Хотя нет, пожалуй, не сами построения, а мысль о том, что у отца нет ничего святого – вроде бы именно так Егор сформулировал тогда для себя его признания насчет «хорошо» и «плохо». Ему тогда казалось, что мир перевернулся: отец, которого он без всяких оговорок готов был считать образцом доброты и порядочности, вдруг предстал этаким безнравственным монстром.

…Егор внимательно прислушался к себе: а готов ли он сейчас признать отцовскую правоту в том разговоре?

Выходило, что все равно не готов. Конечно, юношеский максимализм – продукт не слишком большого срока годности, и дожить до сегодняшнего дня ему было не суждено… Но все же отказаться от идеи о том, что «хорошо» и «плохо», «справедливо» и «несправедливо» все-таки существуют, он до сих пор был не в состоянии. Ладно, пусть он не способен четко определить ни одно из этих понятий – так, как биссектрису или, скажем, понятие нормальной жизнедеятельности организма, хотя это, ясное дело, будет посложнее, – но почему-то он не сомневался в том, что такие определения существуют. Где-то, у кого-то, кто будет поумнее, чем он, Егор, – но наверняка существуют. Как иначе себя уважать-то?!

Так что ж, получается, что тогда все его представления об отце действительно рухнули? Или, точнее сказать, не рухнули, а изменились до неузнаваемости? Иначе как все-таки объяснить… Так, стоп. Давай не будем впадать в истерику. Даже Машка себе этого не позволяет, хотя имеет право, потому что женщина.

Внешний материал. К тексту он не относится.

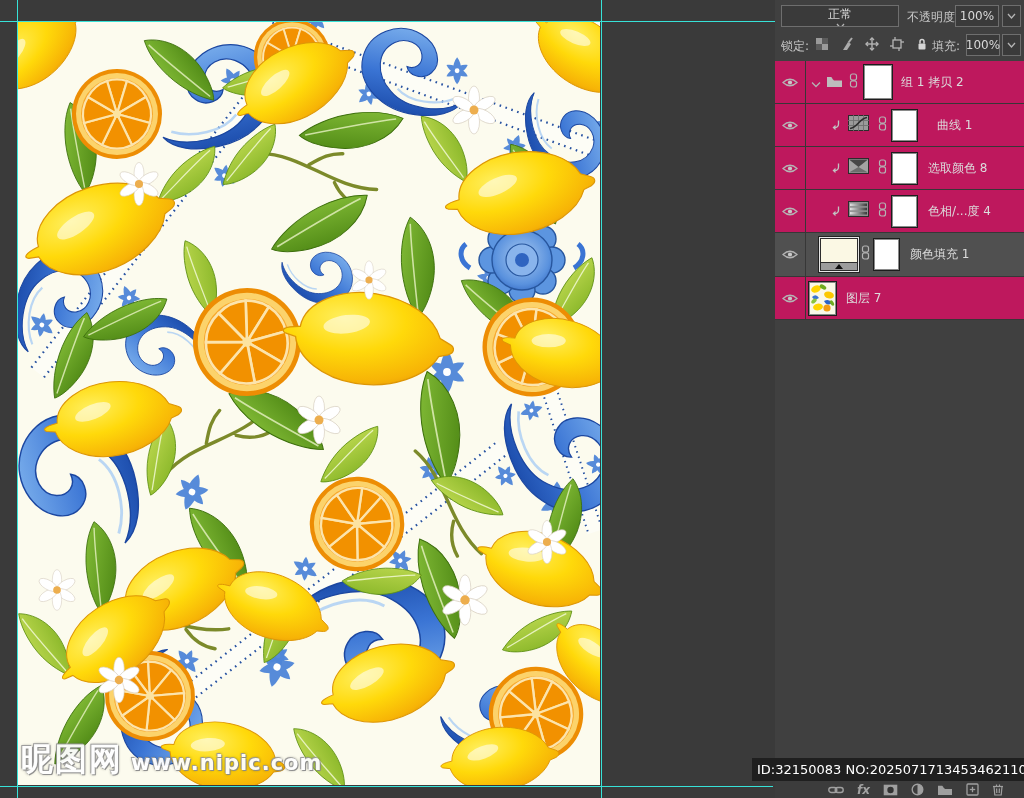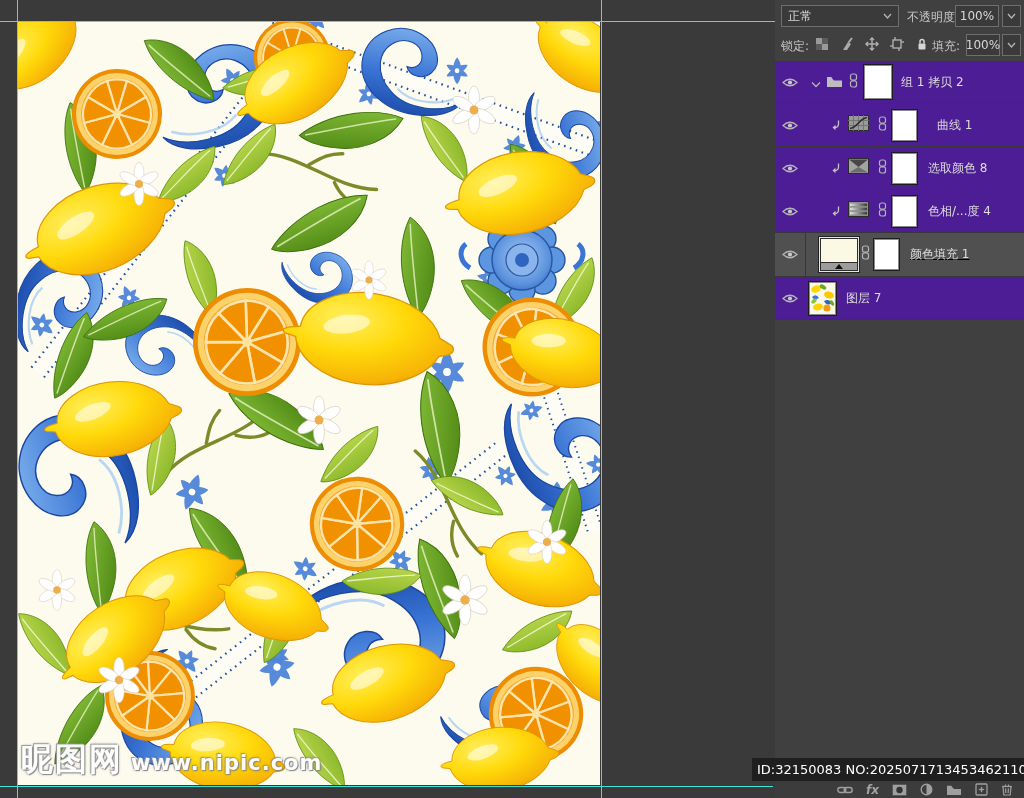--- a/index.html
+++ b/index.html
@@ -24,7 +24,7 @@
   
   .panel { position:absolute; left:775px; top:0; width:249px; height:798px; background:#404040; }
   .field, .select { border:1px solid #6e6e6e; background:#3a3a3a; color:#d8d8d8;
-                    font-size:12px; display:flex; align-items:center; }
+                    font-size:12px; display:flex; align-items:center;flex-direction:column; }
   .select { justify-content:space-between; padding:0 6px; }
   .field  { justify-content:center; }
   .chev-btn { border:1px solid #6e6e6e; background:#3a3a3a; display:flex; align-items:center; justify-content:center; }

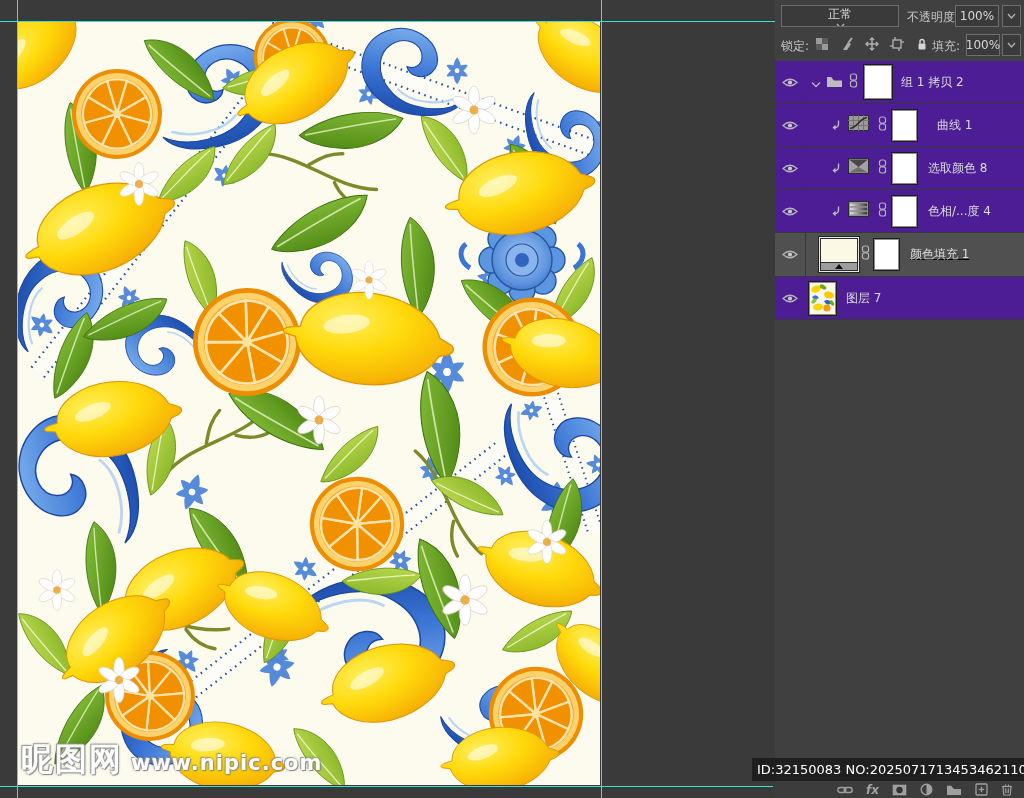--- a/index.html
+++ b/index.html
@@ -44,7 +44,7 @@
 
   
   .layers { position:absolute; left:0; top:61px; width:249px; }
-  .lrow { display:flex; align-items:center; border-bottom:1px solid #373737; background:#4c1d95; }
+  .lrow { display:flex; align-items:center; border-bottom:1px solid #373737; background:#be185d; }
   .lrow.selected { background:#505050;text-decoration:underline; }
   .eye-cell { width:31px; align-self:stretch; display:flex; align-items:center; justify-content:center;
               border-right:1px solid #373737; cursor:pointer; flex:none; }

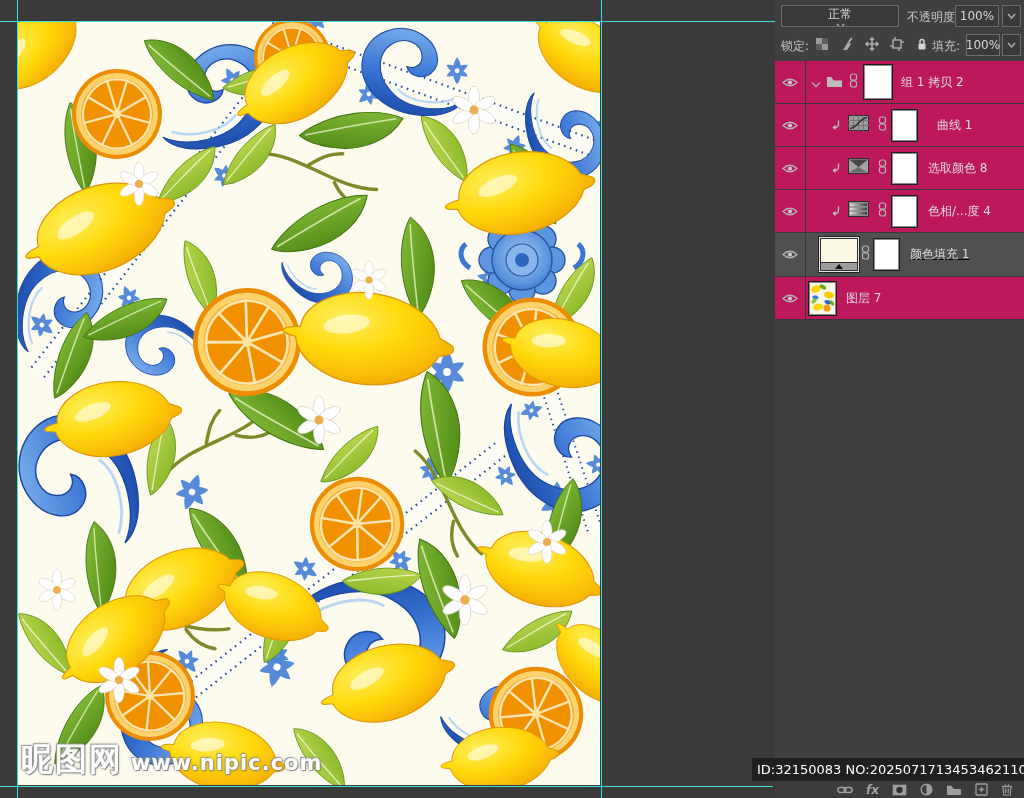--- a/index.html
+++ b/index.html
@@ -45,7 +45,7 @@
   
   .layers { position:absolute; left:0; top:61px; width:249px; }
   .lrow { display:flex; align-items:center; border-bottom:1px solid #373737; background:#be185d; }
-  .lrow.selected { background:#505050;text-decoration:underline; }
+  .lrow.selected { background:#505050; }
   .eye-cell { width:31px; align-self:stretch; display:flex; align-items:center; justify-content:center;
               border-right:1px solid #373737; cursor:pointer; flex:none; }
   .lname { font-size:12px; color:#dcdcdc; white-space:nowrap; }

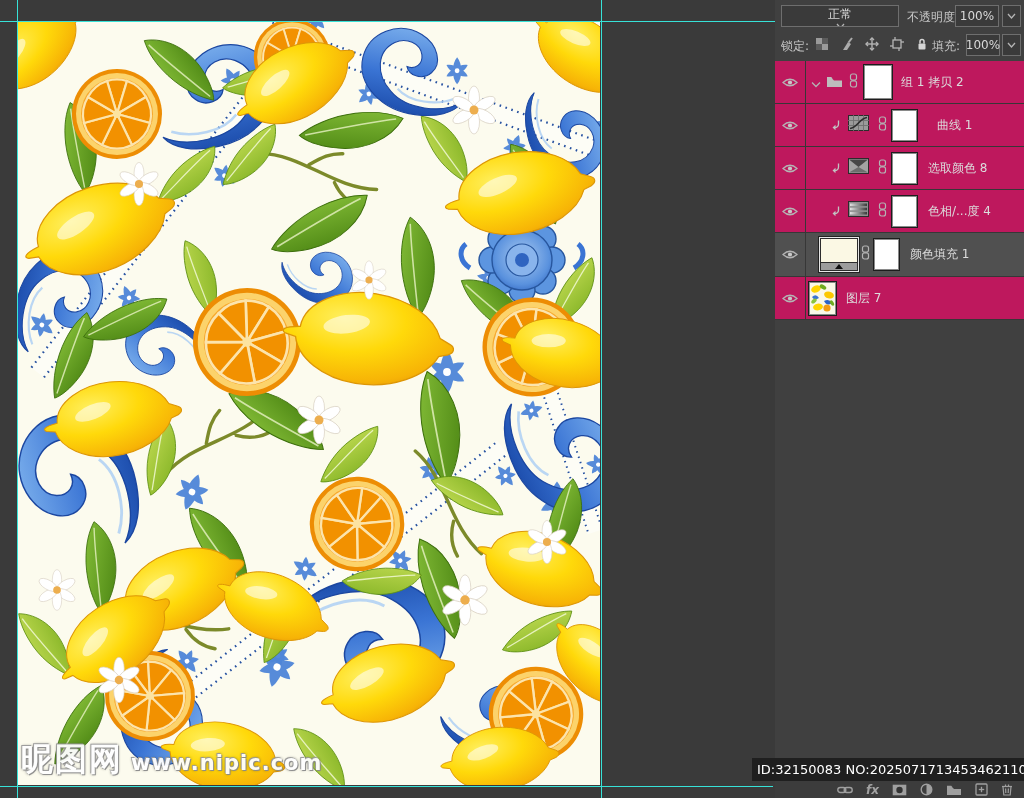--- a/index.html
+++ b/index.html
@@ -68,7 +68,7 @@
 
   
   .panel-footer { position:absolute; left:775px; top:781px; width:249px; height:17px; background:#3c3c3c;
-                  display:flex; align-items:center; justify-content:flex-end; gap:13px; padding-right:11px; z-index:40; }
+                  display:flex; align-items:center; justify-content:flex-end; gap:13px; padding-right:20px; z-index:40; }
   .f-ic { display:flex; align-items:center; justify-content:center; cursor:pointer; }
   .fx-glyph { font-size:12px; font-style:italic; font-weight:bold; color:#a2a2a2; line-height:1; }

В кармане заворочался и приглушенно зажужжал телефон. На дисплее высветилось фамильярное «Виталик». Не то чтобы у Егора таким образом проявлялось снисходительное отношение к своему почти что дяде – просто так было короче, да и общий облик дяди Виталика – округлый, уютный, трогательный – располагал к некоторой несерьезности.

– Да, дядя Виталь, – отозвался Егор. – Как вы?

– Пойдет. Ты на работе?

– Ну а как же? Народ жаждет ампутаций и резекций. Деться некуда, – привычно отшутился Егор.

– Не против, если к вам я завтра за отцовскими материалами заскочу? А то тут пара проектов почти что встали. Или еще рано? – хрипловатый тенорок Черепанова был слегка смущенным. Похоже, его напрягало смешение жанров: вроде бы друг семьи в имеющихся обстоятельствах обязан проявить предельную тактичность, а тут приходится с какой-то деловой ерундой приставать…

– Да все в порядке, мы с мамой уже справились. Вы во сколько завтра заедете? А то я тоже постарался бы… Одного-то меня мать к себе не пускает. Говорит, чтобы я ее не пас, она, дескать, и так в норме.

– Часов в восемь устроит? – предложил Черепанов. – Все уже отрежешь, что нужно?

– В самый раз. Особенно если по дорогам уже ездить можно будет. Но вы же не на пять минут заедете? Так что уж дождитесь. Когда-нибудь до дома-то я ведь все равно доберусь. Все, дядя Виталь, сворачиваемся, а то за мной пришли, – заторопился Егор, потому что в дверь заглянула огромная басистая Анна Олеговна – самая старшая медсестра в отделении, пережившая троих заведующих и немыслимое число ординаторов.

– Егор Николаевич, ваша завтрашняя холецистэктомия требует эвтаназии.

– Что за идиотские шуточки?! – рявкнул Егор. – Что там с ней? Толком нельзя сказать?

– Можно, но, видимо, не сейчас, – с этими словами Анна Олеговна закрыла за собой дверь.

Егор опомнился и выскочил следом за ней в коридор.

– Ладно, Анна Олеговна, простите. Я тут по телефону разговаривал… Просто вы под горячую руку попались.

Та остановилась.

– Знаете ли, Егор Николаевич, у меня не те габариты, чтобы под горячую руку ненароком попадаться. Меня не заметить трудно.

Он ухватил ее за круглый уютный локоть и затащил обратно в ординаторскую: негоже было долго и самозабвенно извиняться перед патриаршей особой на глазах у всего отделения.